What to work on:
Please reproduce the data exactly and omit the pictures.

Stored data entries:
——

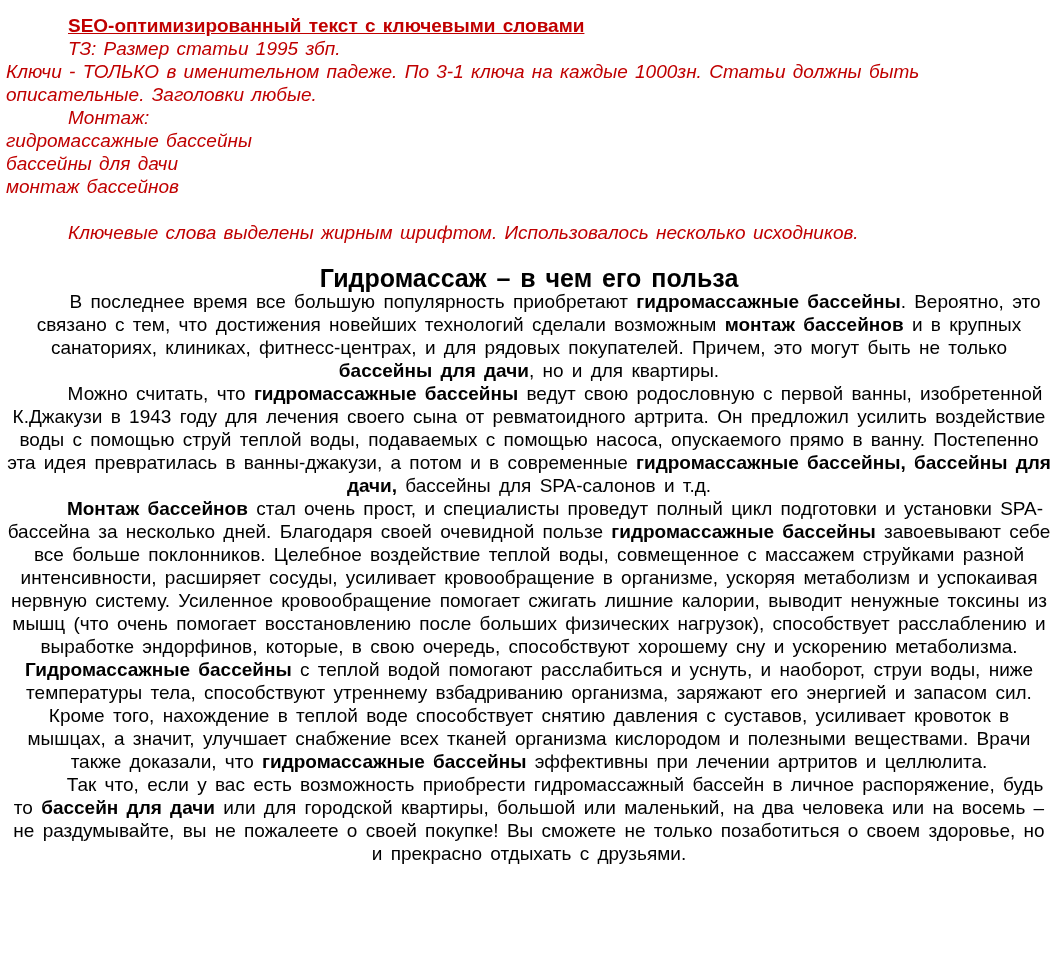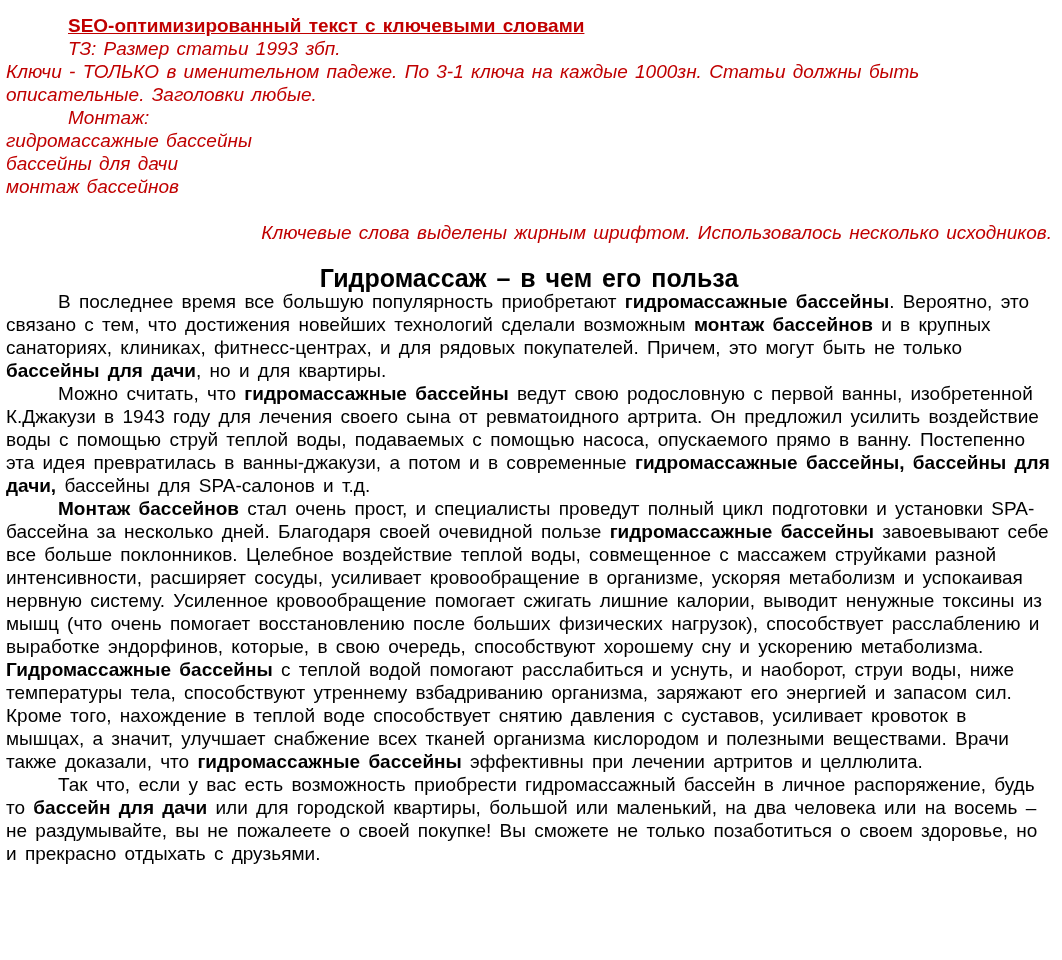--- a/index.html
+++ b/index.html
@@ -63,7 +63,7 @@
   <div class="brief">
     <div class="brief-title">SEO-оптимизированный текст с ключевыми словами</div>
     <div id="brief-lines">
-        <div class="brief-line indent">ТЗ: Размер статьи 1993 збп.</div>
+        <div class="brief-line indent">ТЗ: Размер статьи 1995 збп.</div>
         <div class="brief-line">Ключи - ТОЛЬКО в именительном падеже. По 3-1 ключа на каждые 1000зн. Статьи должны быть описательные. Заголовки любые.</div>
         <div class="brief-line indent">Монтаж:</div>
         <div class="brief-line">гидромассажные бассейны</div>

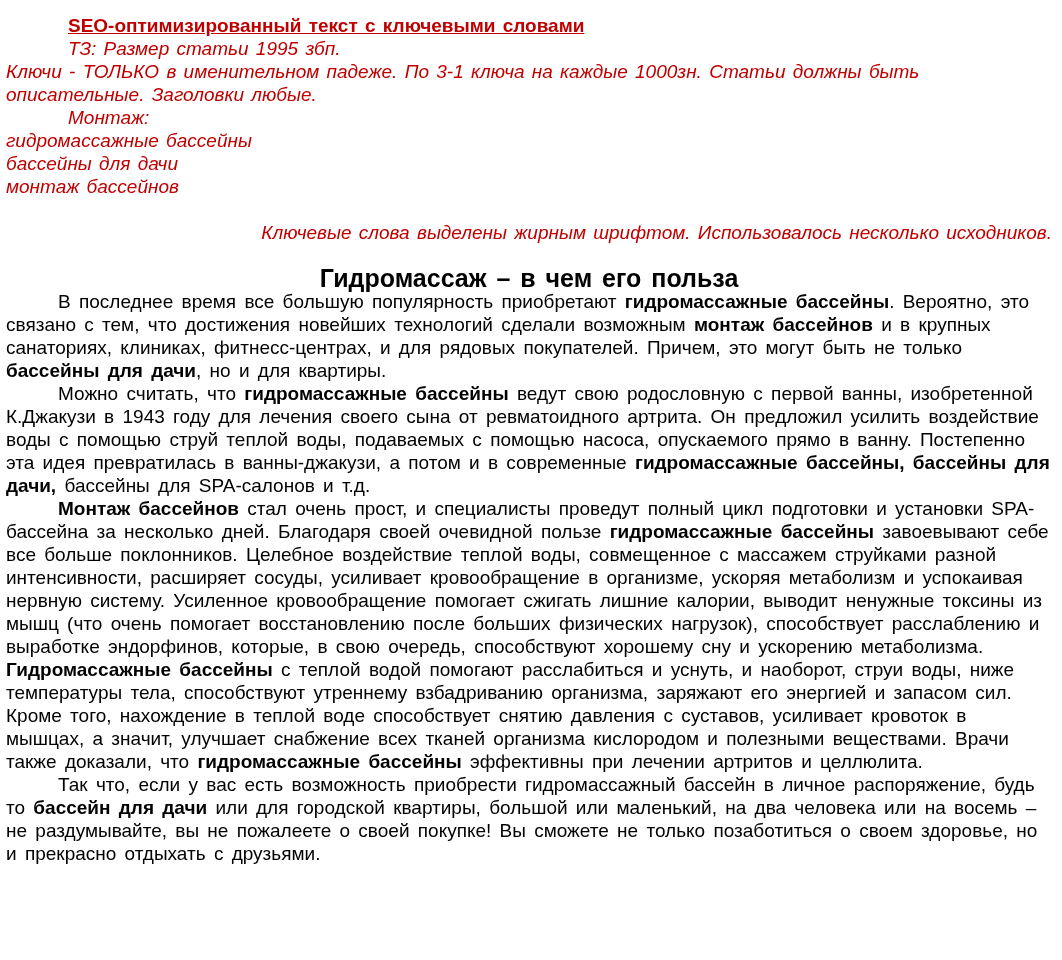--- a/index.html
+++ b/index.html
@@ -36,7 +36,6 @@
   .brief-note {
     margin-top: 23px;
     text-indent: 62px;
-    text-align: right;
   }
   
   .article {

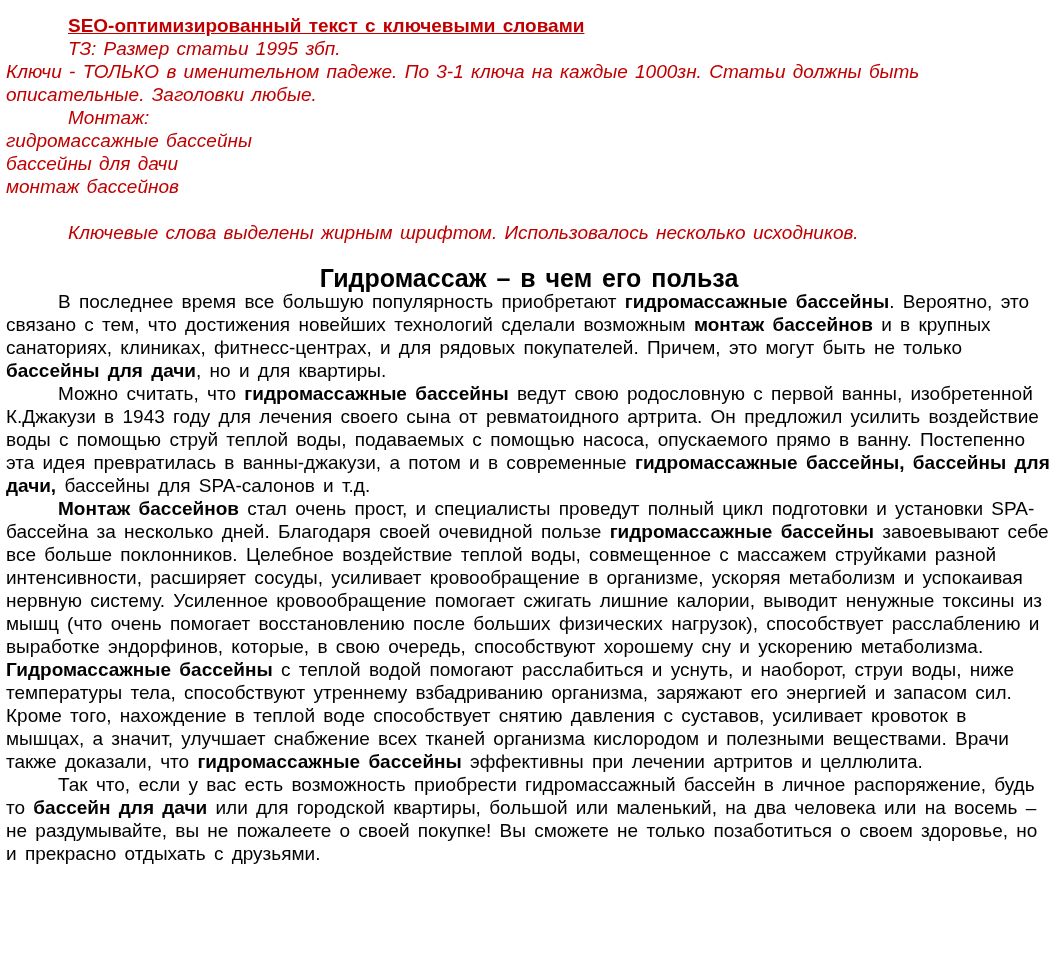--- a/index.html
+++ b/index.html
@@ -50,7 +50,7 @@
   }
   .para {
     text-indent: 52px;
-    text-align: left;
+    text-align: center;
   }
   .kw { font-weight: bold; }
 </style>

——

Reply to the task:
--- a/index.html
+++ b/index.html
@@ -63,7 +63,7 @@
   <div class="brief">
     <div class="brief-title">SEO-оптимизированный текст с ключевыми словами</div>
     <div id="brief-lines">
-        <div class="brief-line indent">ТЗ: Размер статьи 1993 збп.</div>
+        <div class="brief-line indent">ТЗ: Размер статьи 1995 збп.</div>
         <div class="brief-line">Ключи - ТОЛЬКО в именительном падеже. По 3-1 ключа на каждые 1000зн. Статьи должны быть описательные. Заголовки любые.</div>
         <div class="brief-line indent">Монтаж:</div>
         <div class="brief-line">гидромассажные бассейны</div>

--- a/index.html
+++ b/index.html
@@ -36,7 +36,6 @@
   .brief-note {
     margin-top: 23px;
     text-indent: 62px;
-    text-align: right;
   }
   
   .article {

--- a/index.html
+++ b/index.html
@@ -50,7 +50,7 @@
   }
   .para {
     text-indent: 52px;
-    text-align: left;
+    text-align: center;
   }
   .kw { font-weight: bold; }
 </style>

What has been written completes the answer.